Before-and-after change records –
= = = = =
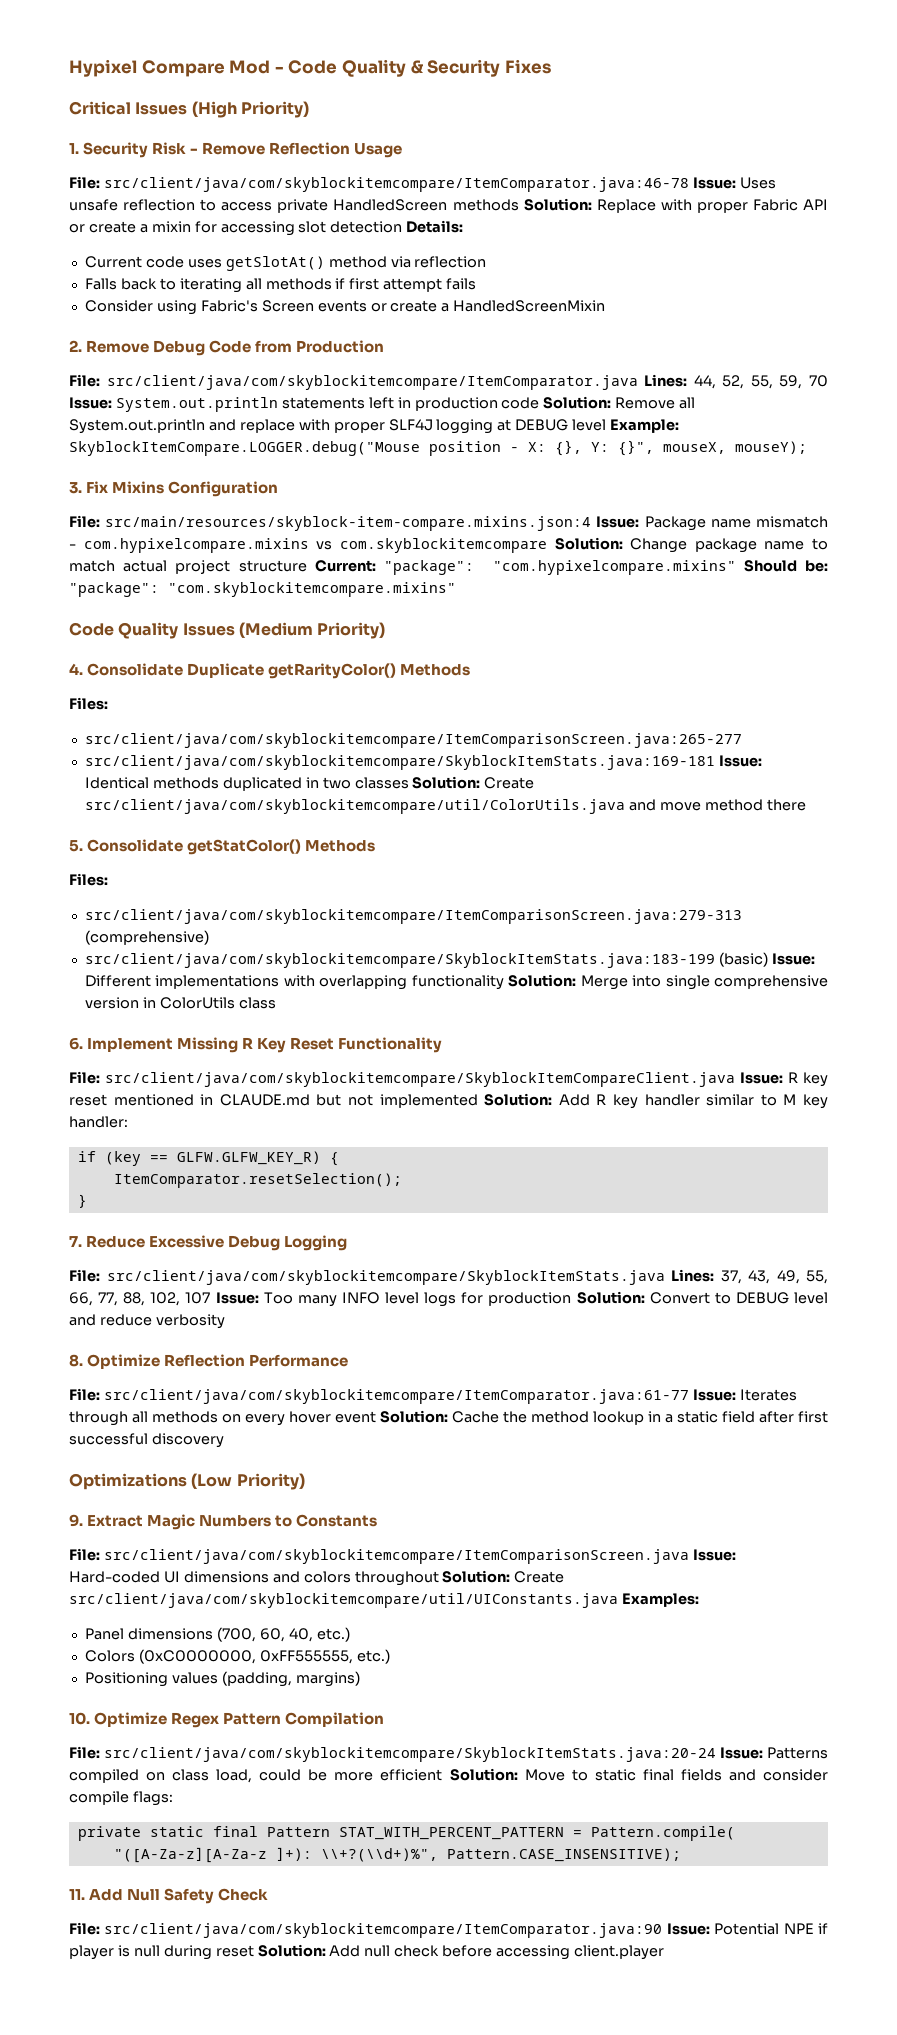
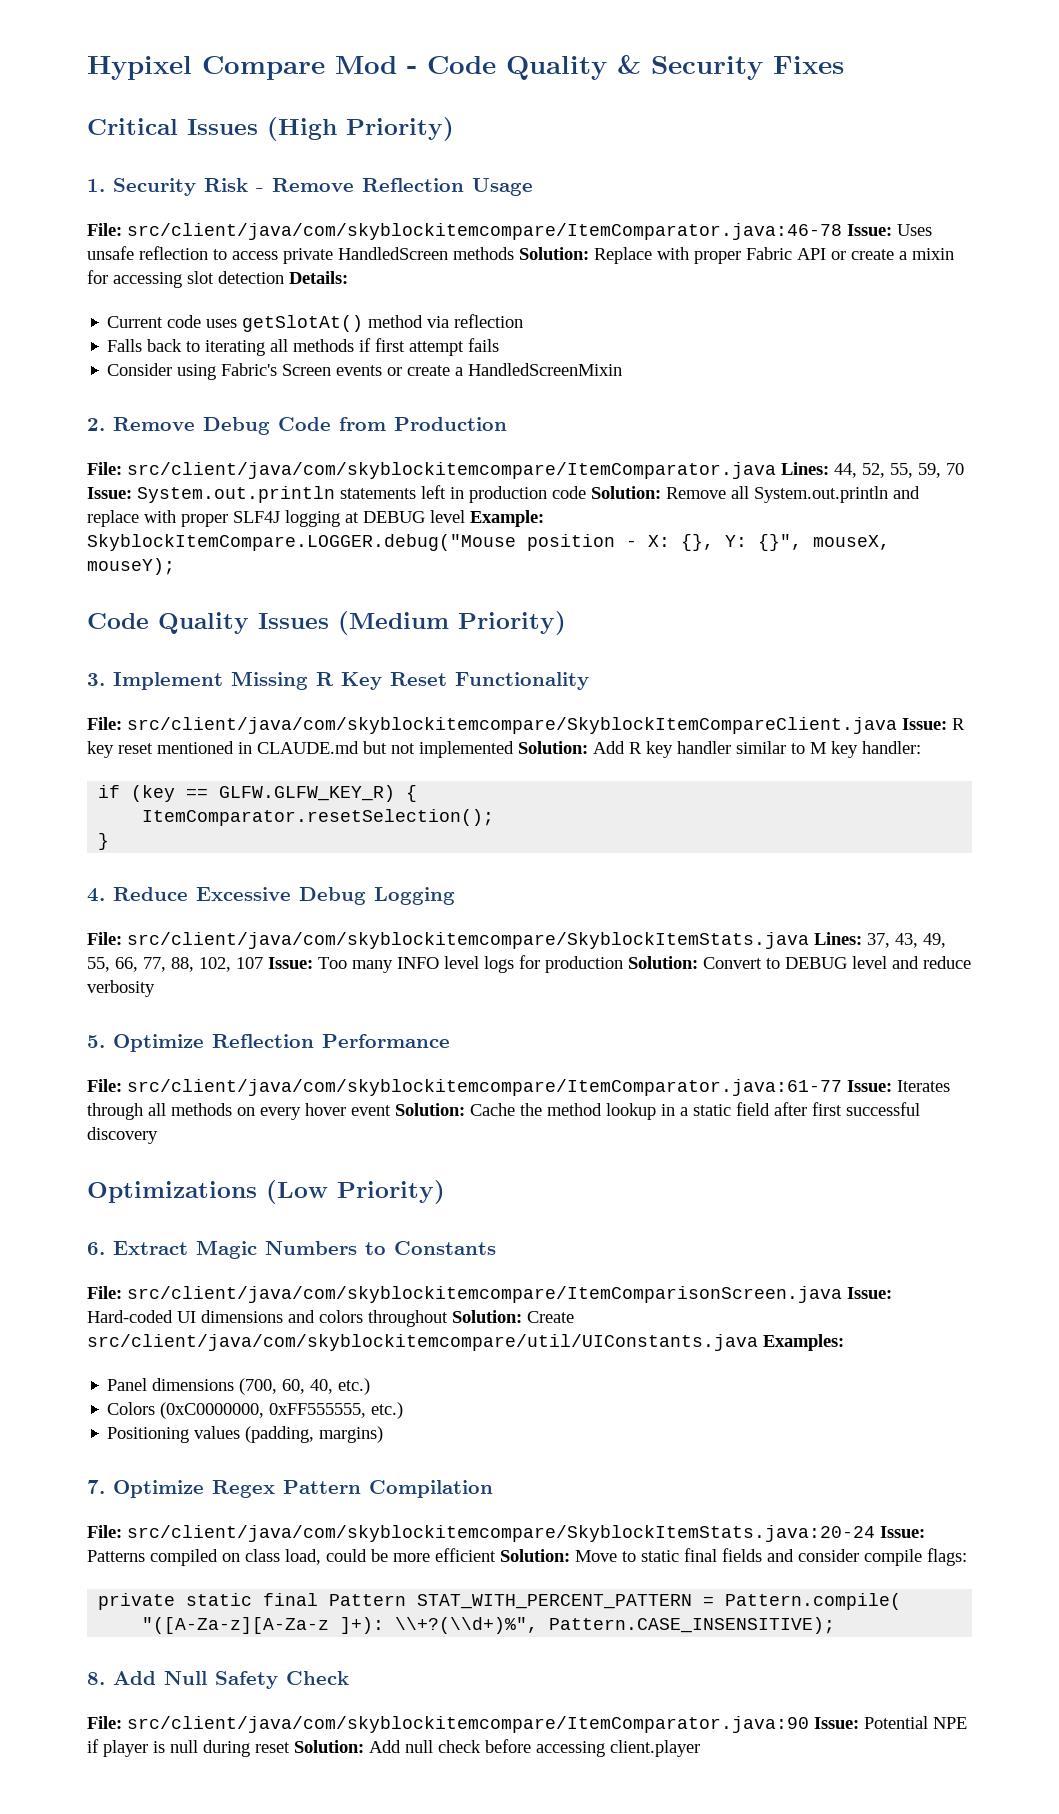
- 3. Fix Mixins Configuration
- File: src/main/resources/skyblock-item-compare.mixins.json:4 Issue: Package name mismatch - com.hypixelcompare.mixins vs com.skyblockitemcompare Solution: Change package name to match actual project structure Current: "package": "com.hypixelcompare.mixins" Should be: "package": "com.skyblockitemcompare.mixins"
- 4. Consolidate Duplicate getRarityColor() Methods
- Files:
- src/client/java/com/skyblockitemcompare/ItemComparisonScreen.java:265-277
- src/client/java/com/skyblockitemcompare/SkyblockItemStats.java:169-181 Issue: Identical methods duplicated in two classes Solution: Create src/client/java/com/skyblockitemcompare/util/ColorUtils.java and move method there
- 5. Consolidate getStatColor() Methods
- Files:
- src/client/java/com/skyblockitemcompare/ItemComparisonScreen.java:279-313 (comprehensive)
- src/client/java/com/skyblockitemcompare/SkyblockItemStats.java:183-199 (basic) Issue: Different implementations with overlapping functionality Solution: Merge into single comprehensive version in ColorUtils class
- 6. Implement Missing R Key Reset Functionality
+ 3. Implement Missing R Key Reset Functionality
- 7. Reduce Excessive Debug Logging
+ 4. Reduce Excessive Debug Logging
- 8. Optimize Reflection Performance
+ 5. Optimize Reflection Performance
- 9. Extract Magic Numbers to Constants
+ 6. Extract Magic Numbers to Constants
- 10. Optimize Regex Pattern Compilation
+ 7. Optimize Regex Pattern Compilation
- 11. Add Null Safety Check
+ 8. Add Null Safety Check

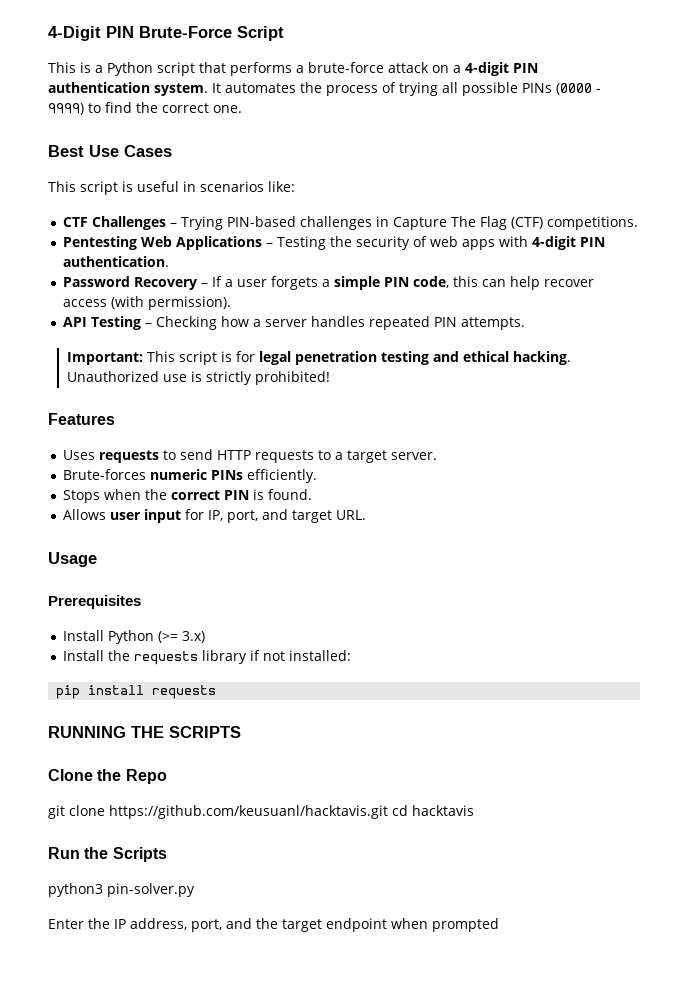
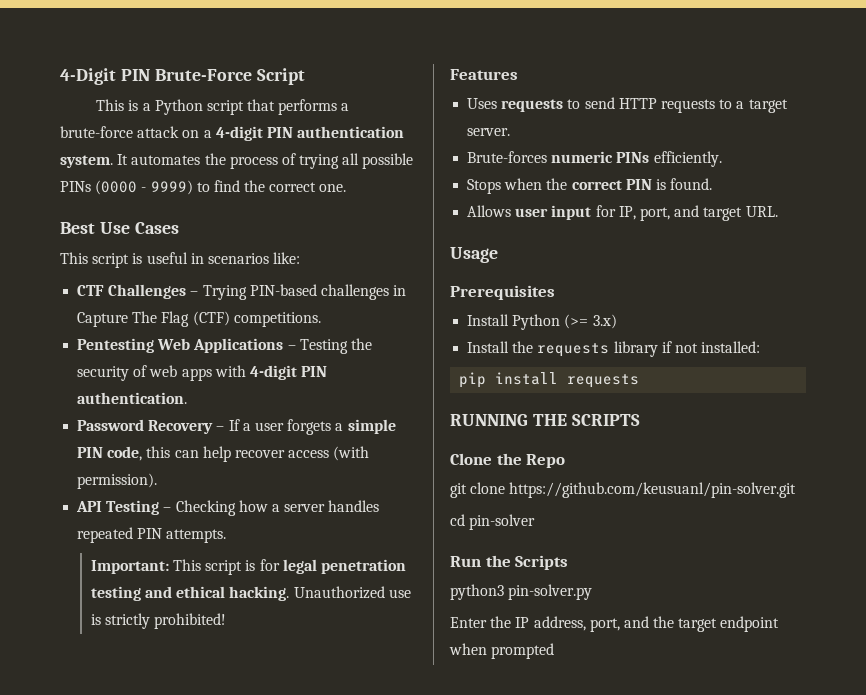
- git clone https://github.com/keusuanl/hacktavis.git cd hacktavis
+ git clone https://github.com/keusuanl/pin-solver.git
+ cd pin-solver

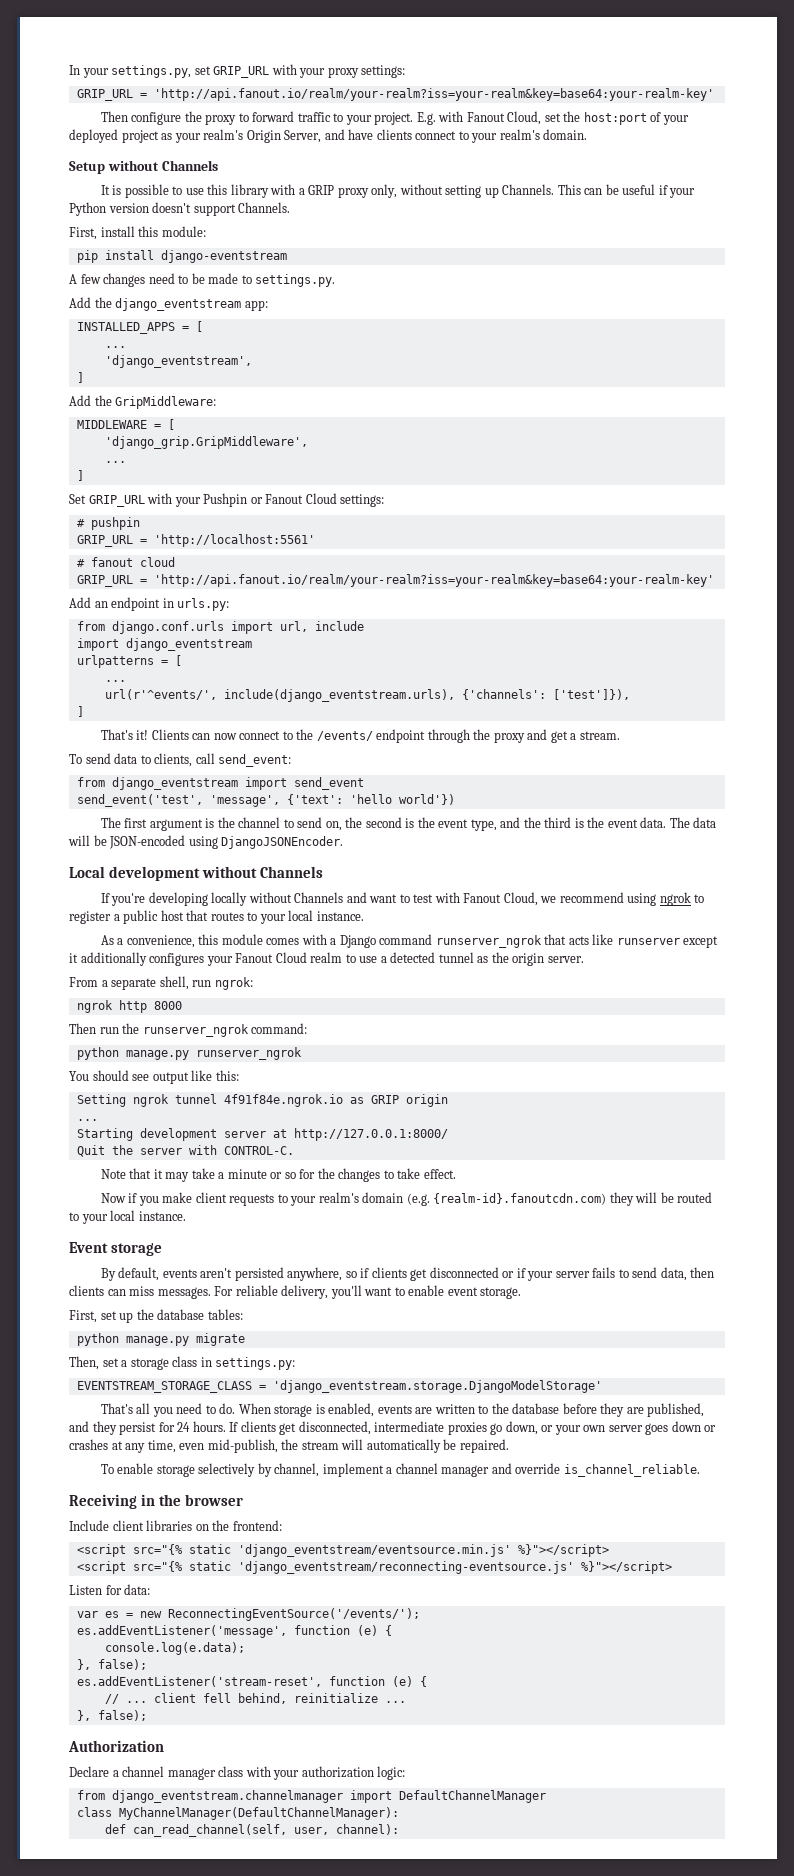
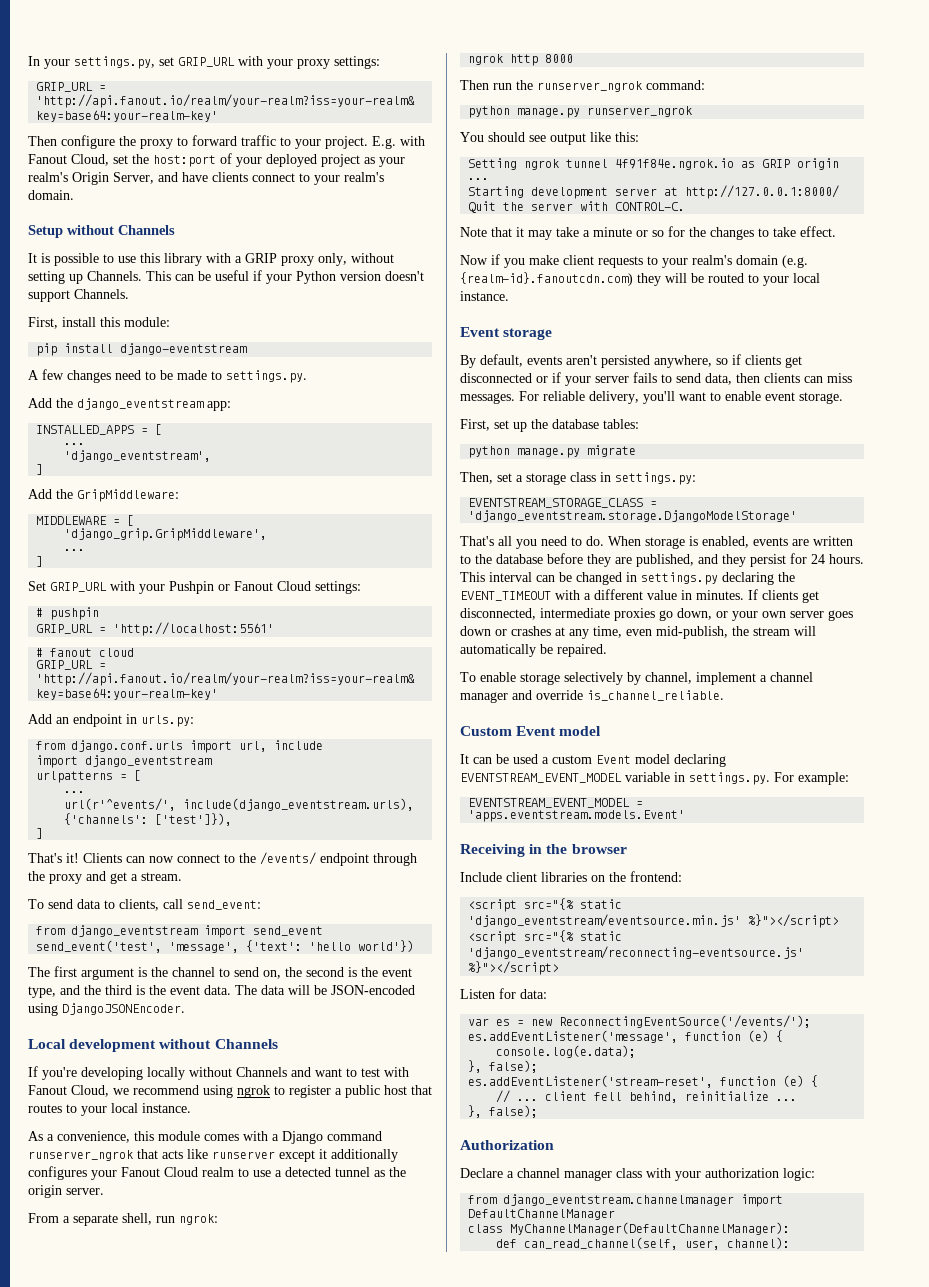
+ This interval can be changed in settings.py declaring the EVENT_TIMEOUT with a different value in minutes.
+ Custom Event model
+ It can be used a custom Event model declaring EVENTSTREAM_EVENT_MODEL variable in settings.py. For example:
+ EVENTSTREAM_EVENT_MODEL = 'apps.eventstream.models.Event'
= = = = =
Set down again, exactly, every line above from the one with "- 10. Optimize Regex Pattern Compilation" down to the one with "can be used", both ends included. No pictures, and nothing else.

- 10. Optimize Regex Pattern Compilation
+ 7. Optimize Regex Pattern Compilation
- 11. Add Null Safety Check
+ 8. Add Null Safety Check

- git clone https://github.com/keusuanl/hacktavis.git cd hacktavis
+ git clone https://github.com/keusuanl/pin-solver.git
+ cd pin-solver

+ This interval can be changed in settings.py declaring the EVENT_TIMEOUT with a different value in minutes.
+ Custom Event model
+ It can be used a custom Event model declaring EVENTSTREAM_EVENT_MODEL variable in settings.py. For example:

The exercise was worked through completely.